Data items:
*** Block opens ***

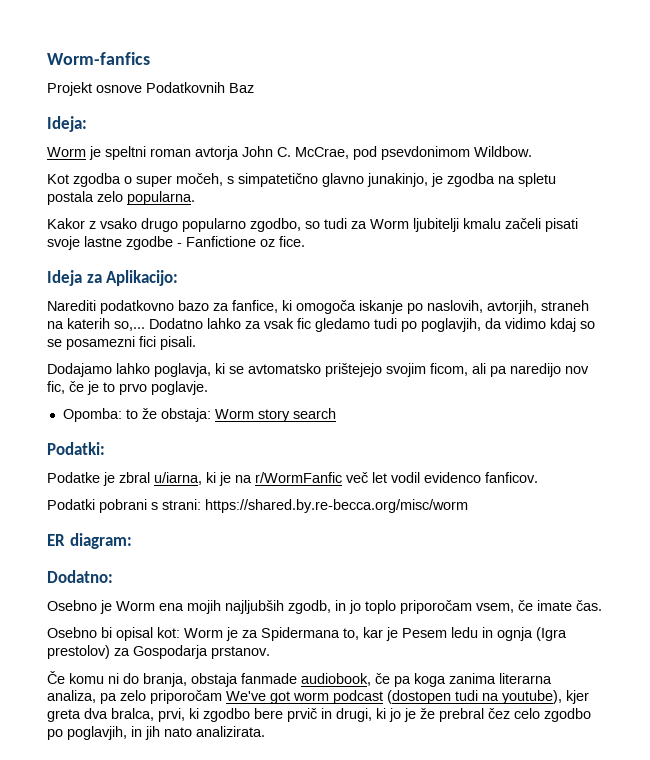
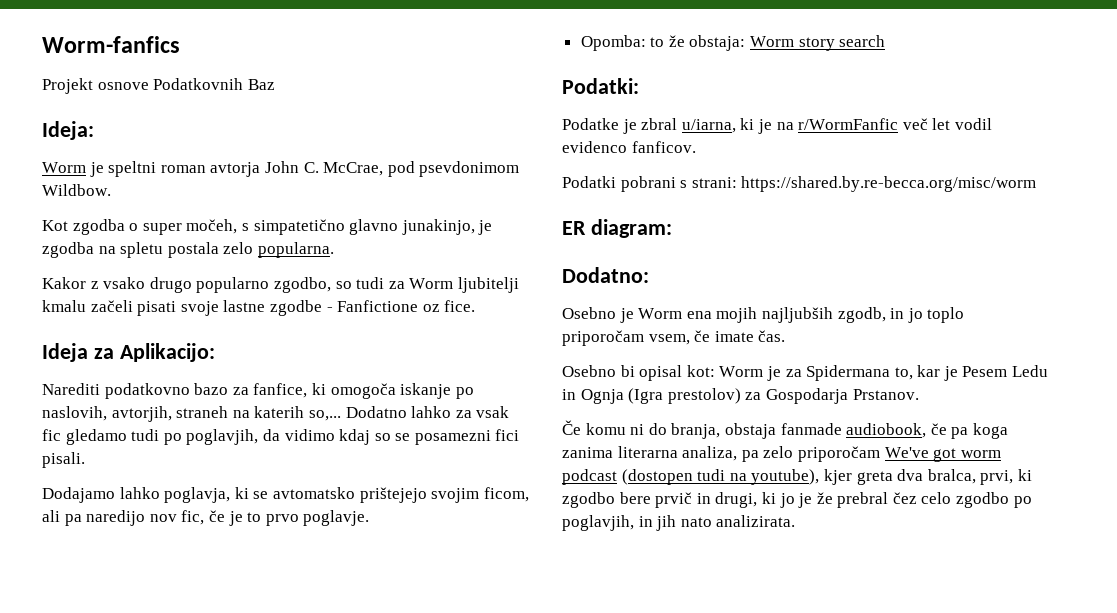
- Osebno bi opisal kot: Worm je za Spidermana to, kar je Pesem ledu in ognja (Igra prestolov) za Gospodarja prstanov.
+ Osebno bi opisal kot: Worm je za Spidermana to, kar je Pesem Ledu in Ognja (Igra prestolov) za Gospodarja Prstanov.

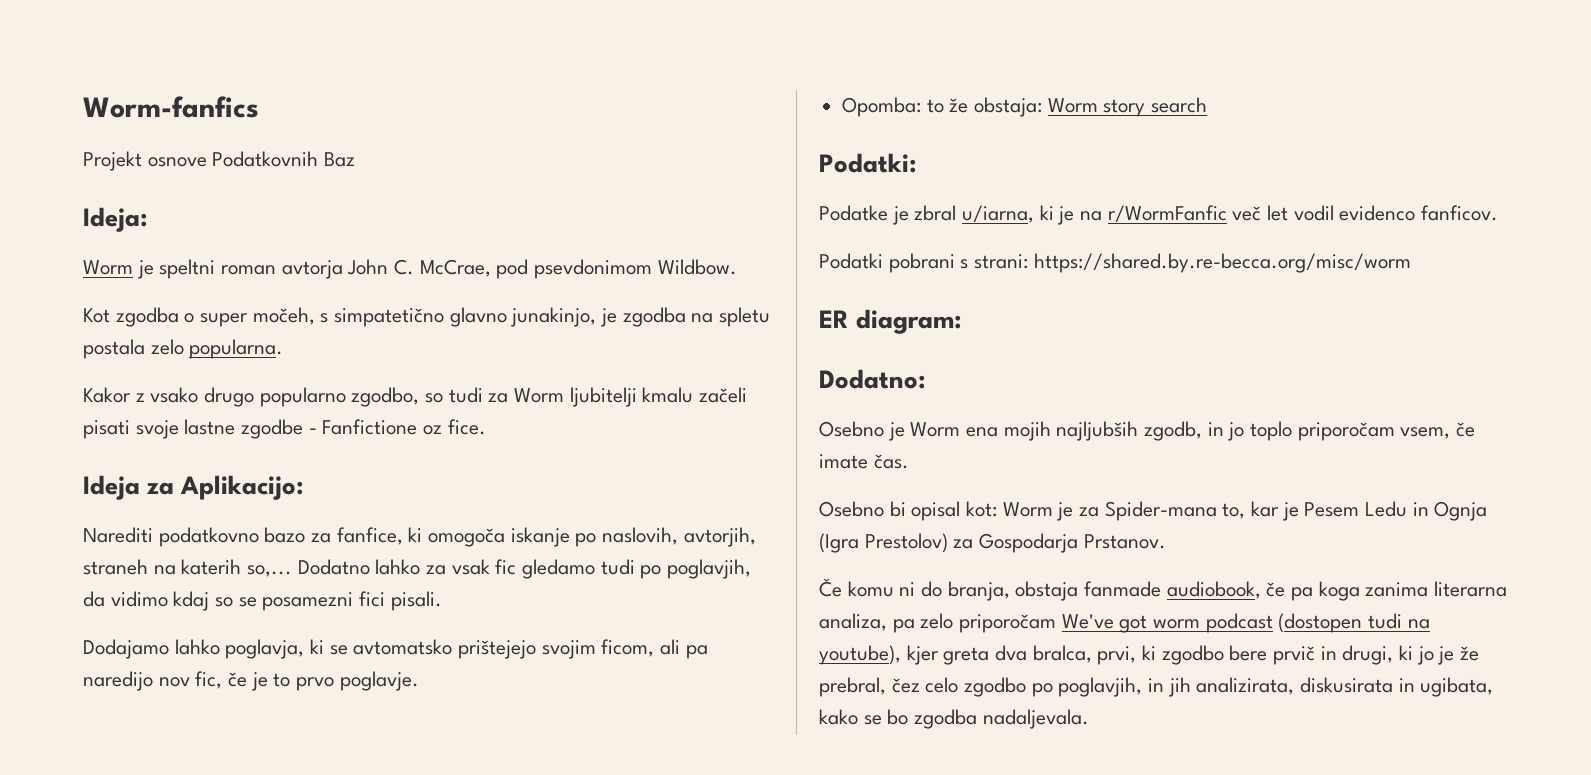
- Osebno bi opisal kot: Worm je za Spidermana to, kar je Pesem Ledu in Ognja (Igra prestolov) za Gospodarja Prstanov.
+ Osebno bi opisal kot: Worm je za Spider-mana to, kar je Pesem Ledu in Ognja (Igra Prestolov) za Gospodarja Prstanov.
- Če komu ni do branja, obstaja fanmade audiobook, če pa koga zanima literarna analiza, pa zelo priporočam We've got worm podcast (dostopen tudi na youtube), kjer greta dva bralca, prvi, ki zgodbo bere prvič in drugi, ki jo je že prebral čez celo zgodbo po poglavjih, in jih nato analizirata.
+ Če komu ni do branja, obstaja fanmade audiobook, če pa koga zanima literarna analiza, pa zelo priporočam We've got worm podcast (dostopen tudi na youtube), kjer greta dva bralca, prvi, ki zgodbo bere prvič in drugi, ki jo je že prebral, čez celo zgodbo po poglavjih, in jih analizirata, diskusirata in ugibata, kako se bo zgodba nadaljevala.

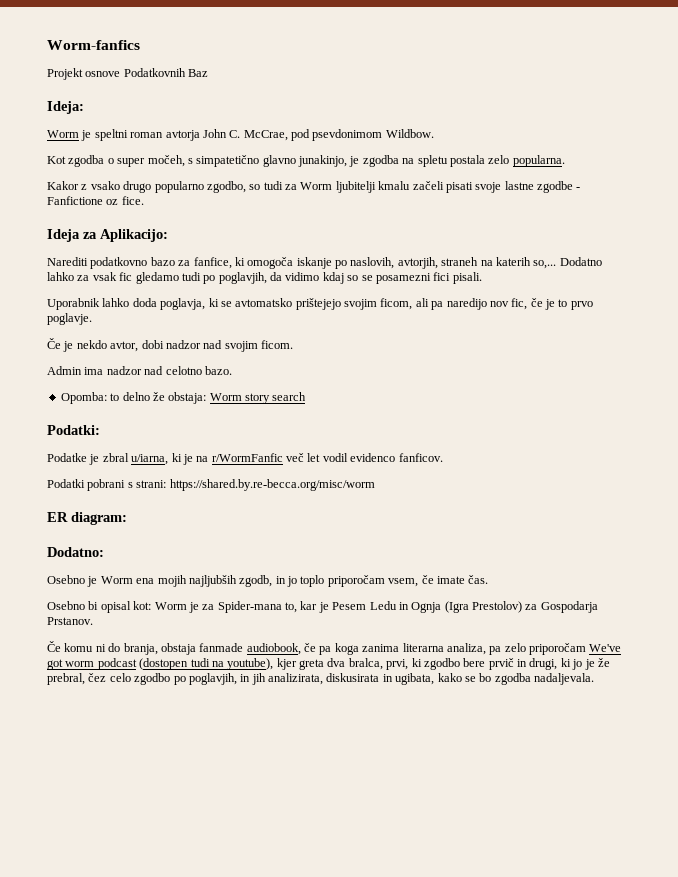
- Dodajamo lahko poglavja, ki se avtomatsko prištejejo svojim ficom, ali pa naredijo nov fic, če je to prvo poglavje.
+ Uporabnik lahko doda poglavja, ki se avtomatsko prištejejo svojim ficom, ali pa naredijo nov fic, če je to prvo poglavje.
+ Če je nekdo avtor, dobi nadzor nad svojim ficom.
+ Admin ima nadzor nad celotno bazo.
- Opomba: to že obstaja: Worm story search
+ Opomba: to delno že obstaja: Worm story search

*** Block closes ***

Instructions to follow:
The answer must be an exact restatement of all the records, with no pictures included.

Exercise answer:
- Osebno bi opisal kot: Worm je za Spidermana to, kar je Pesem ledu in ognja (Igra prestolov) za Gospodarja prstanov.
+ Osebno bi opisal kot: Worm je za Spidermana to, kar je Pesem Ledu in Ognja (Igra prestolov) za Gospodarja Prstanov.

- Osebno bi opisal kot: Worm je za Spidermana to, kar je Pesem Ledu in Ognja (Igra prestolov) za Gospodarja Prstanov.
+ Osebno bi opisal kot: Worm je za Spider-mana to, kar je Pesem Ledu in Ognja (Igra Prestolov) za Gospodarja Prstanov.
- Če komu ni do branja, obstaja fanmade audiobook, če pa koga zanima literarna analiza, pa zelo priporočam We've got worm podcast (dostopen tudi na youtube), kjer greta dva bralca, prvi, ki zgodbo bere prvič in drugi, ki jo je že prebral čez celo zgodbo po poglavjih, in jih nato analizirata.
+ Če komu ni do branja, obstaja fanmade audiobook, če pa koga zanima literarna analiza, pa zelo priporočam We've got worm podcast (dostopen tudi na youtube), kjer greta dva bralca, prvi, ki zgodbo bere prvič in drugi, ki jo je že prebral, čez celo zgodbo po poglavjih, in jih analizirata, diskusirata in ugibata, kako se bo zgodba nadaljevala.

- Dodajamo lahko poglavja, ki se avtomatsko prištejejo svojim ficom, ali pa naredijo nov fic, če je to prvo poglavje.
+ Uporabnik lahko doda poglavja, ki se avtomatsko prištejejo svojim ficom, ali pa naredijo nov fic, če je to prvo poglavje.
+ Če je nekdo avtor, dobi nadzor nad svojim ficom.
+ Admin ima nadzor nad celotno bazo.
- Opomba: to že obstaja: Worm story search
+ Opomba: to delno že obstaja: Worm story search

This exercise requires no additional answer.